Pak Media Tries to Out CIA Officer
Pakistani media aired the name of a man they said is the Central Intelligence Agency's station chief, prompting questions about whether the Pakistani government tried to out a CIA operative in the wake of the killing of Osama bin Laden.
The U.S. is looking into the matter. There are no plans at this time to withdraw the station chief. If the government had attempted to publicize the name, that would be the second such outing in the past six months, a sign of how deeply U.S.-Pakistan relations have soured.
The CIA declined to comment. Pakistan's Inter-Services Intelligence agency didn't respond to a request for comment.
Tensions, which have been building between the two countries for months, exploded after the bin Laden strike, which sharply embarrassed the Pakistani government. In another source of strain, the U.S. is pressing the Pakistanis for access to bin Laden's three wives, who are being held in Pakistani custody. The Pakistani government isn't complying with the request, a U.S. official said.
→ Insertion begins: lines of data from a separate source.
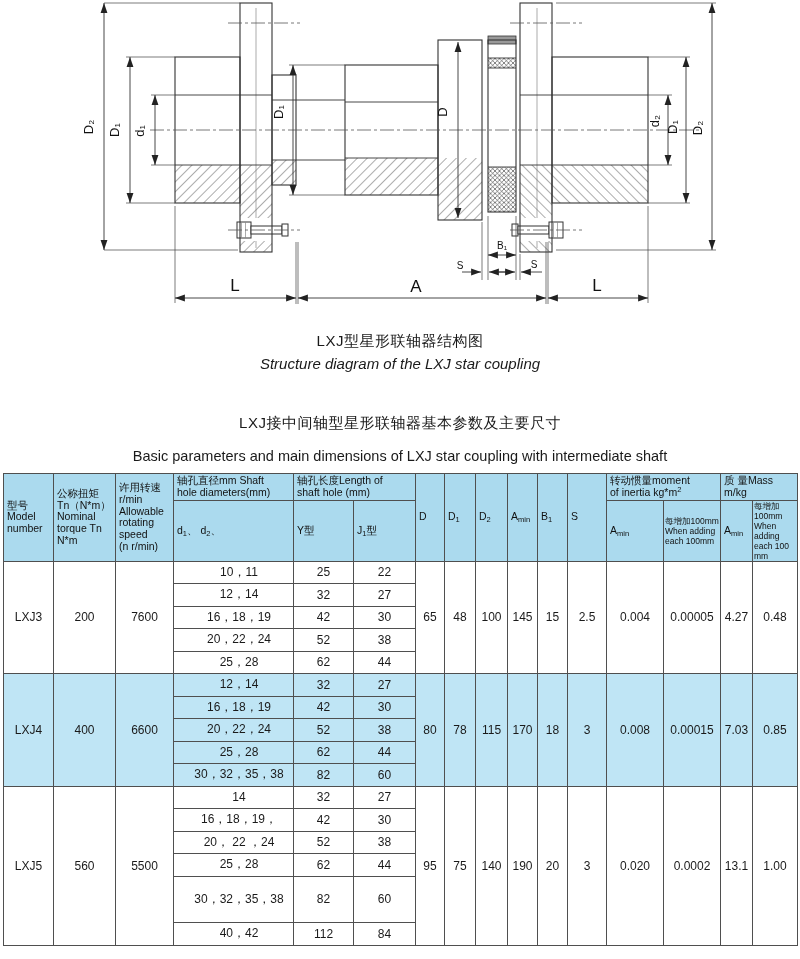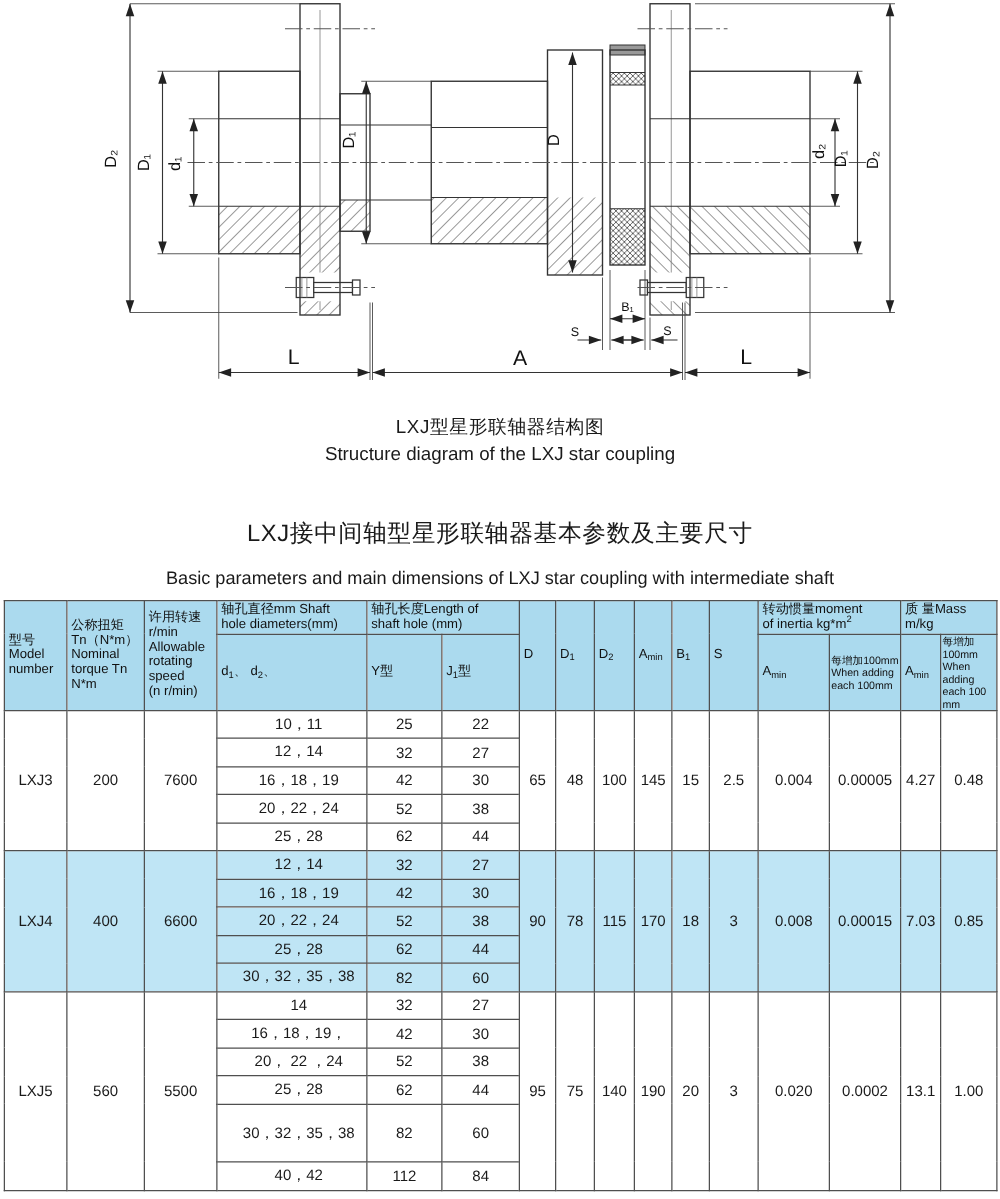--- a/index.html
+++ b/index.html
@@ -8,7 +8,7 @@
   svg{display:block;}
   .cap{width:800px;text-align:center;}
   .cap-zh{margin-top:2px;font-size:15px;letter-spacing:.5px;}
-  .cap-en{margin-top:4px;font-size:15px;}
+  .cap-en{margin-top:4px;font-size:15px;font-style:italic;}
   .ttl-zh{margin-top:42px;font-size:19px;letter-spacing:.5px;}
   .ttl-en{margin-top:15px;font-size:14.5px;}
   table{border-collapse:collapse;table-layout:fixed;width:794px;margin:9px 0 0 3px;}

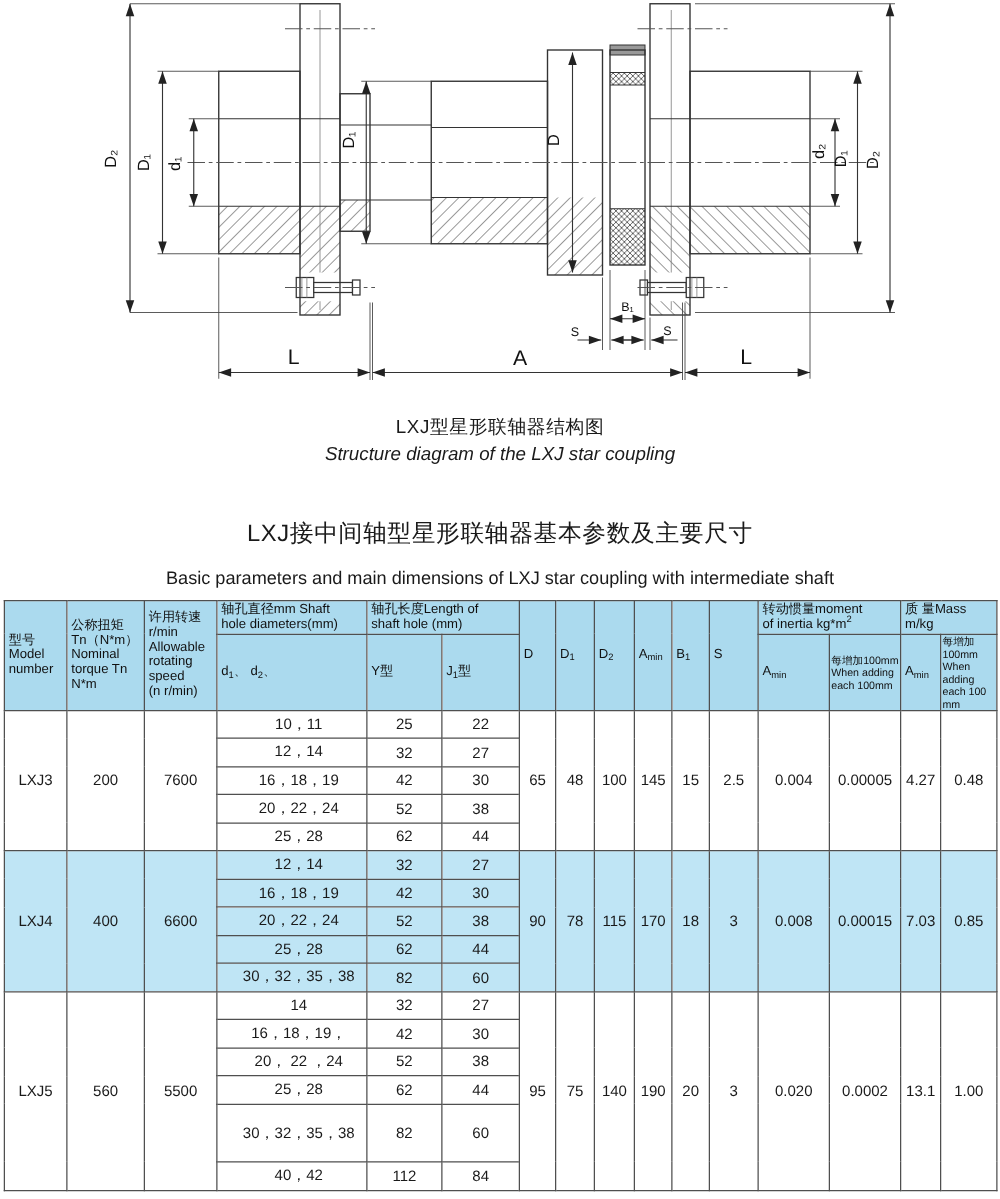--- a/index.html
+++ b/index.html
@@ -9,7 +9,7 @@
   .cap{width:800px;text-align:center;}
   .cap-zh{margin-top:2px;font-size:15px;letter-spacing:.5px;}
   .cap-en{margin-top:4px;font-size:15px;font-style:italic;}
-  .ttl-zh{margin-top:42px;font-size:19px;letter-spacing:.5px;}
+  .ttl-zh{margin-top:42px;font-size:15px;letter-spacing:.5px;}
   .ttl-en{margin-top:15px;font-size:14.5px;}
   table{border-collapse:collapse;table-layout:fixed;width:794px;margin:9px 0 0 3px;}
   td,th{border:1px solid var(--bd);overflow:hidden;}

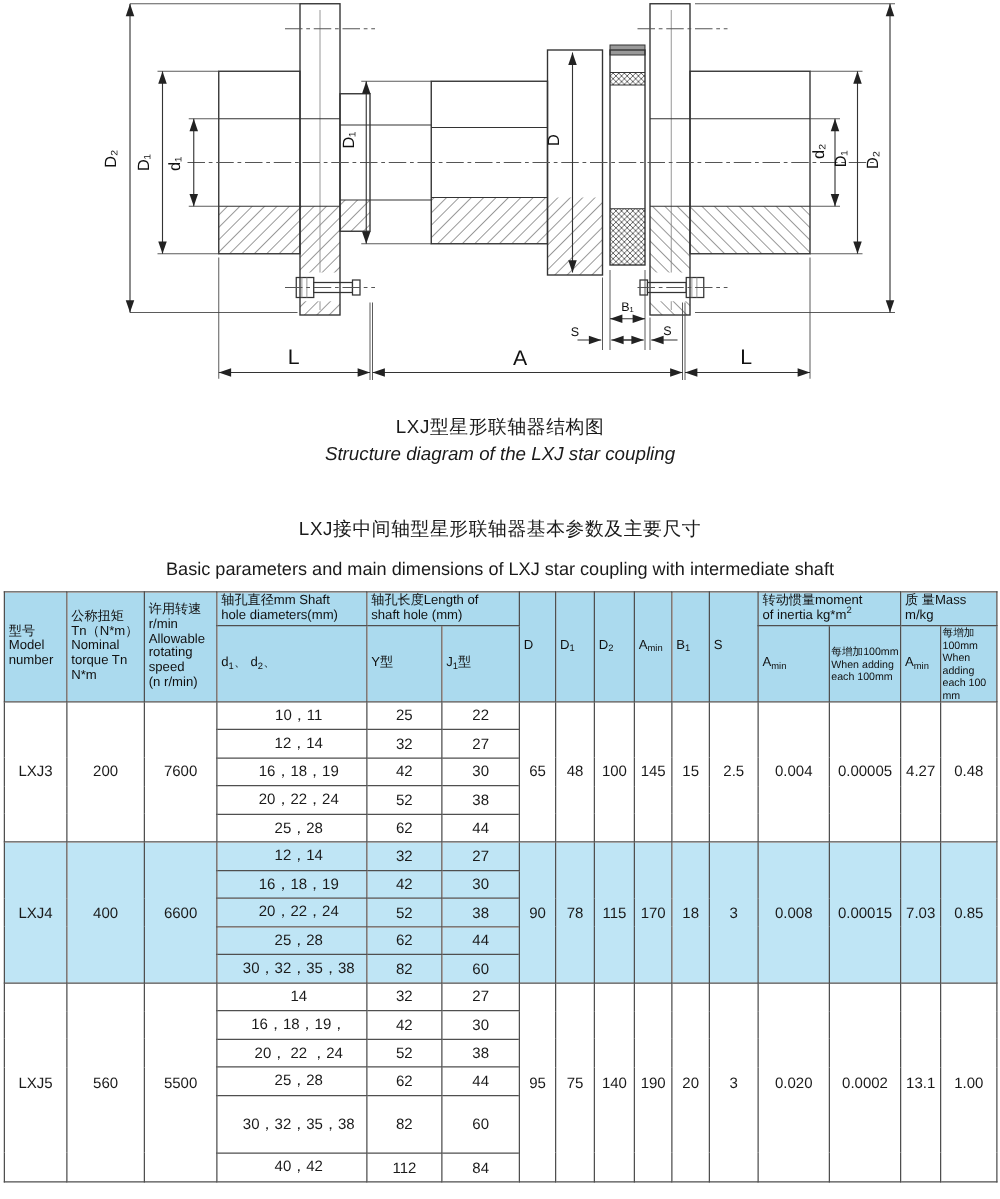--- a/index.html
+++ b/index.html
@@ -271,7 +271,7 @@
           <td class="d">12，14</td>
           <td>32</td>
           <td>27</td>
-          <td rowspan="5">90</td>
+          <td rowspan="5">80</td>
           <td rowspan="5">78</td>
           <td rowspan="5">115</td>
           <td rowspan="5">170</td>

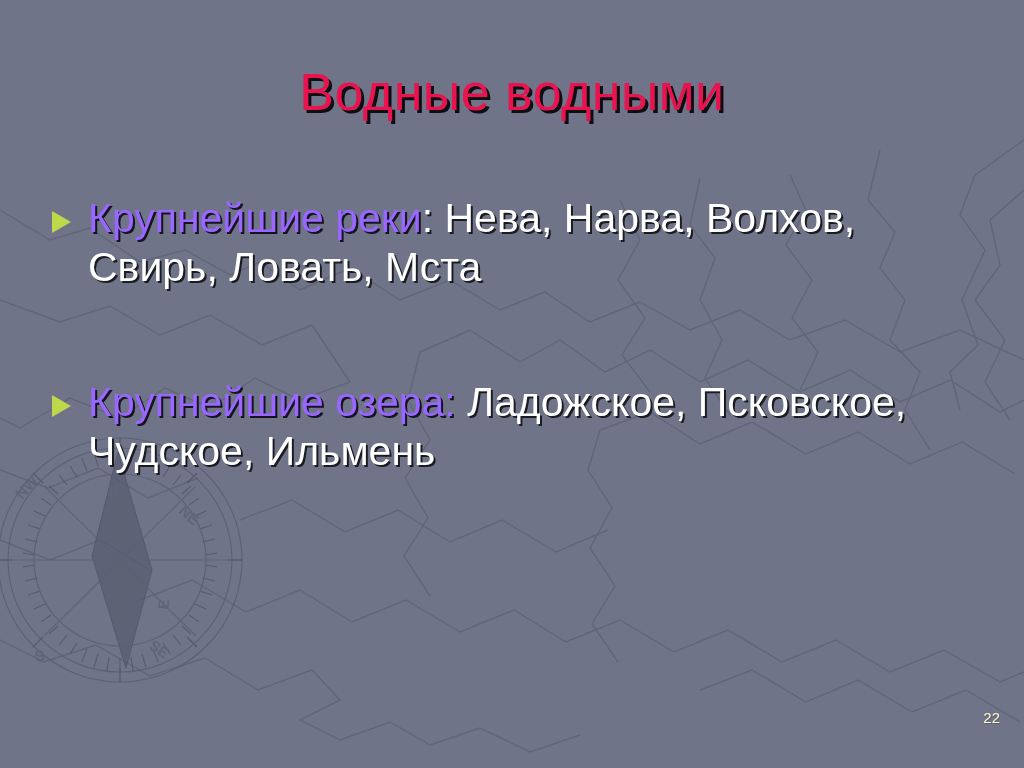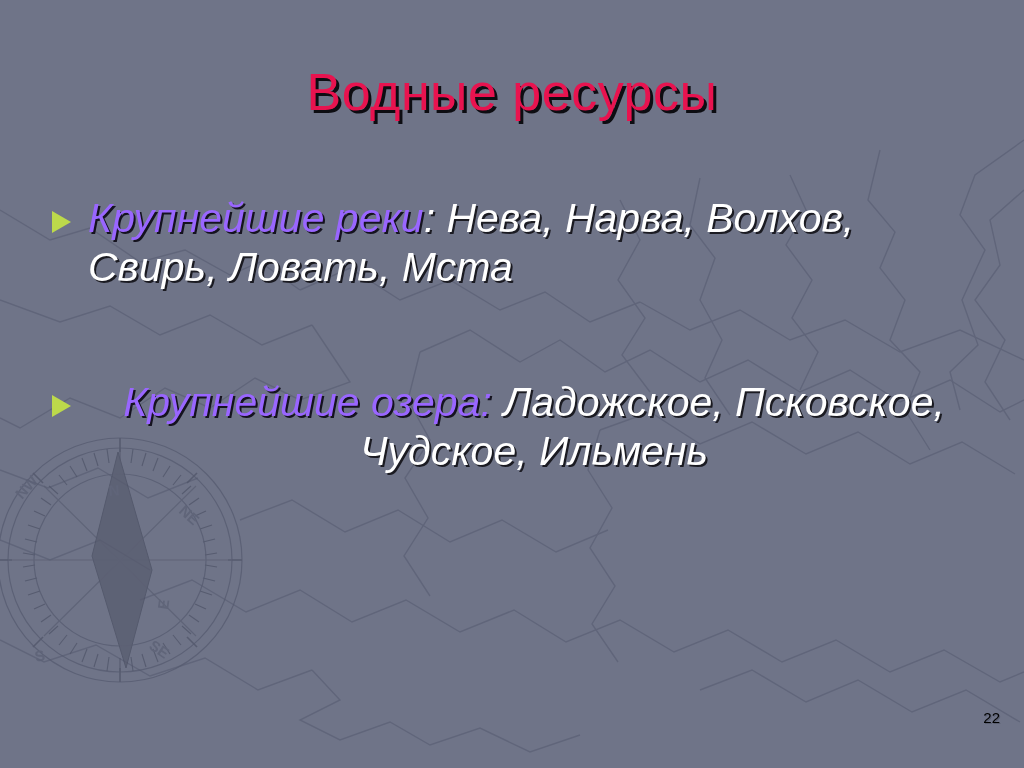--- a/index.html
+++ b/index.html
@@ -199,7 +199,7 @@
     </g>
   </svg>
 
-  <div id="title">Водные ресурсы</div>
+  <div id="title">Водные водными</div>
 
   <div class="body-block" id="bullet1">
     <div class="bullet-row">

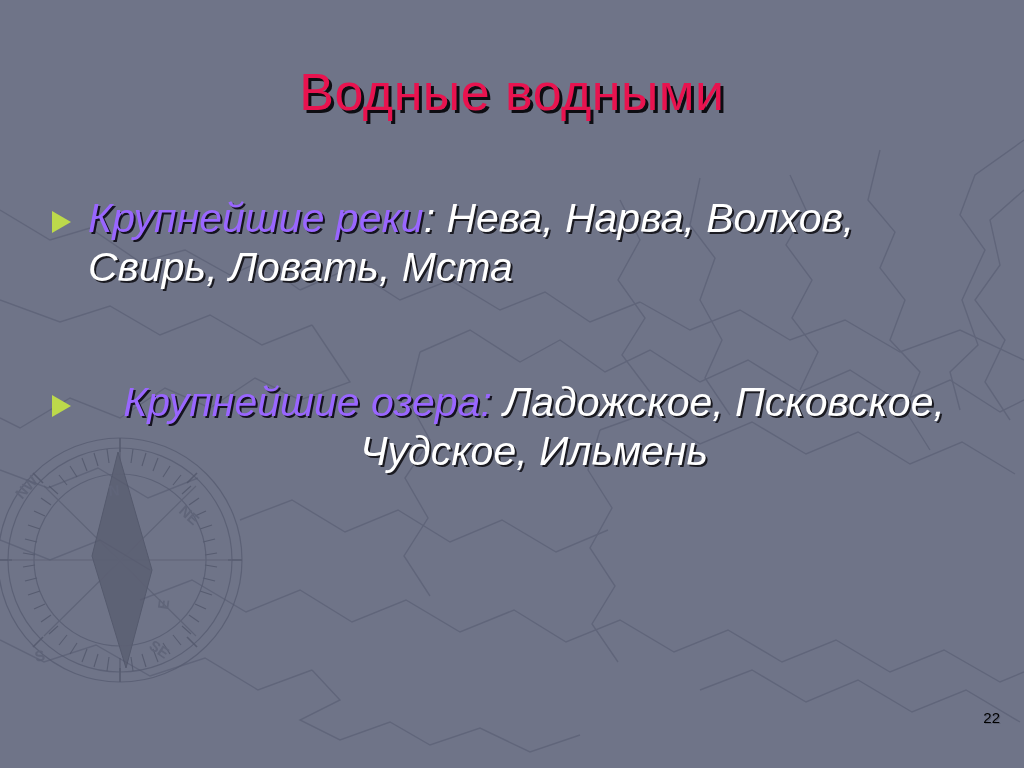--- a/index.html
+++ b/index.html
@@ -51,7 +51,6 @@
   .bullet-row {
     position: relative;
     padding-left: 38px;
-    font-style: italic;
   }
   .tri {
     position: absolute;

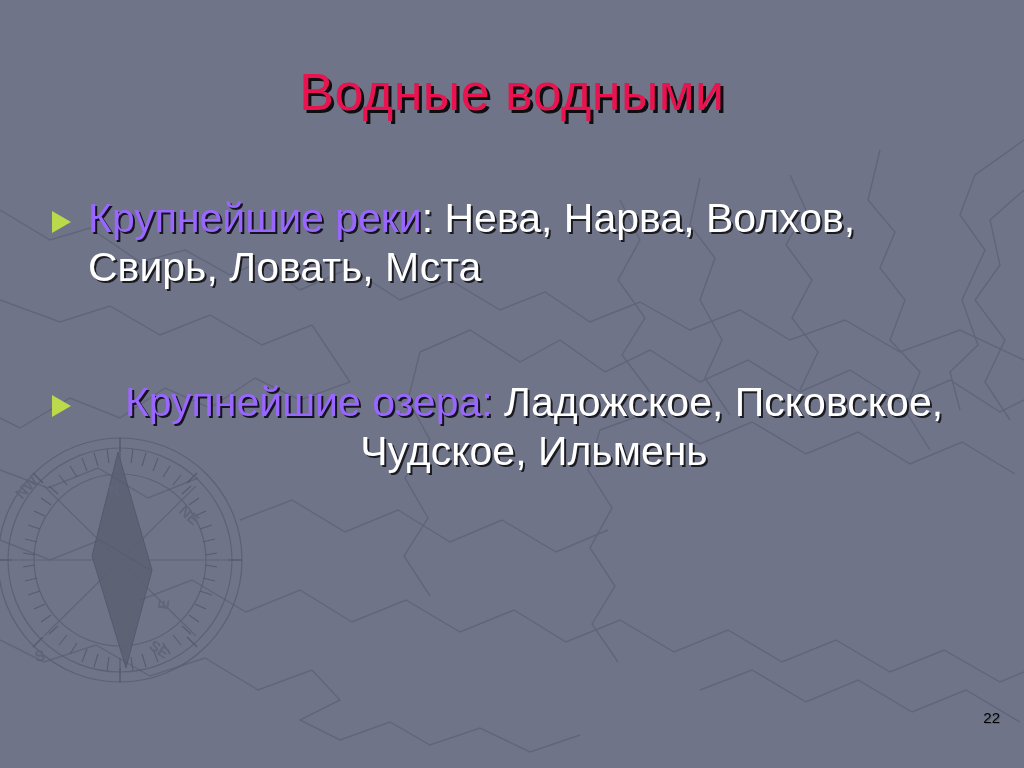--- a/index.html
+++ b/index.html
@@ -45,7 +45,7 @@
     text-shadow: 2px 2px 0 #1b1b22;
   }
   #bullet1 { top: 194px; }
-  #bullet2 { top: 378px; text-align: center; }
+  #bullet2 { top: 378px; }
   #conclusion { top: 566px; }
 
   .bullet-row {

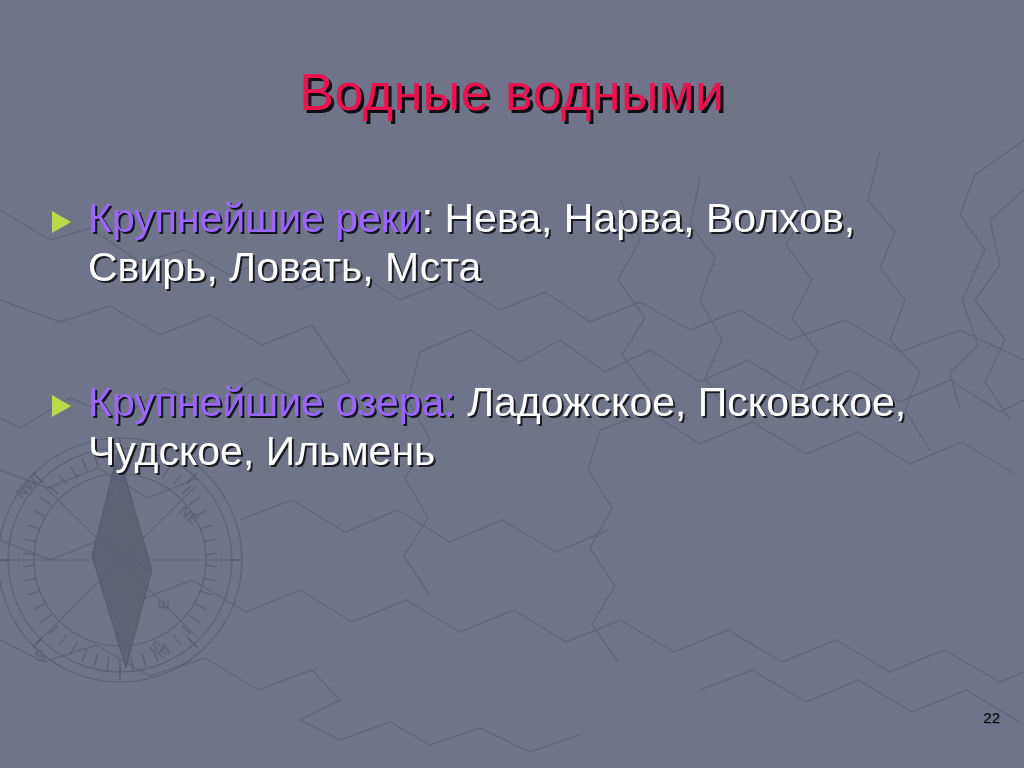--- a/index.html
+++ b/index.html
@@ -72,7 +72,7 @@
     right: 24px;
     bottom: 42px;
     font-size: 15px;
-    color: #000000;
+    color: #fef9c3;
     text-shadow: 1px 1px 0 #5a5f72;
   }
   .compass-label {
The Islamabad station chief is one of the CIA's most critical and sensitive assignments. The position oversees the agency's covert programs, including the drone campaign that targets al Qaeda and Taliban leaders, as well as fighters who cross the border into Afghanistan.
The purported name of the CIA's station chief was first reported Friday by ARY, a private Pakistani television channel. The station was reporting on a meeting between the director of Pakistan's spy service—the Directorate of Inter-Services Intelligence—and the station chief.
"If we did not mention the man's name, the credibility of the story would have been reduced," said ARY's Islamabad bureau chief, Sabir Shakir.
Mr. Shakir wouldn't discuss who had provided the name, but said he had "one-plus" sources.
The story was picked up by the Nation, a right-wing newspaper that has often accused American diplomats and private citizens in Pakistan of working for the CIA. The Nation's editor, Salim Bokhari, said he didn't know how the name became public.
"It has to have been released by some government agency," said Mr. Bokhari. "Who else would know such information?"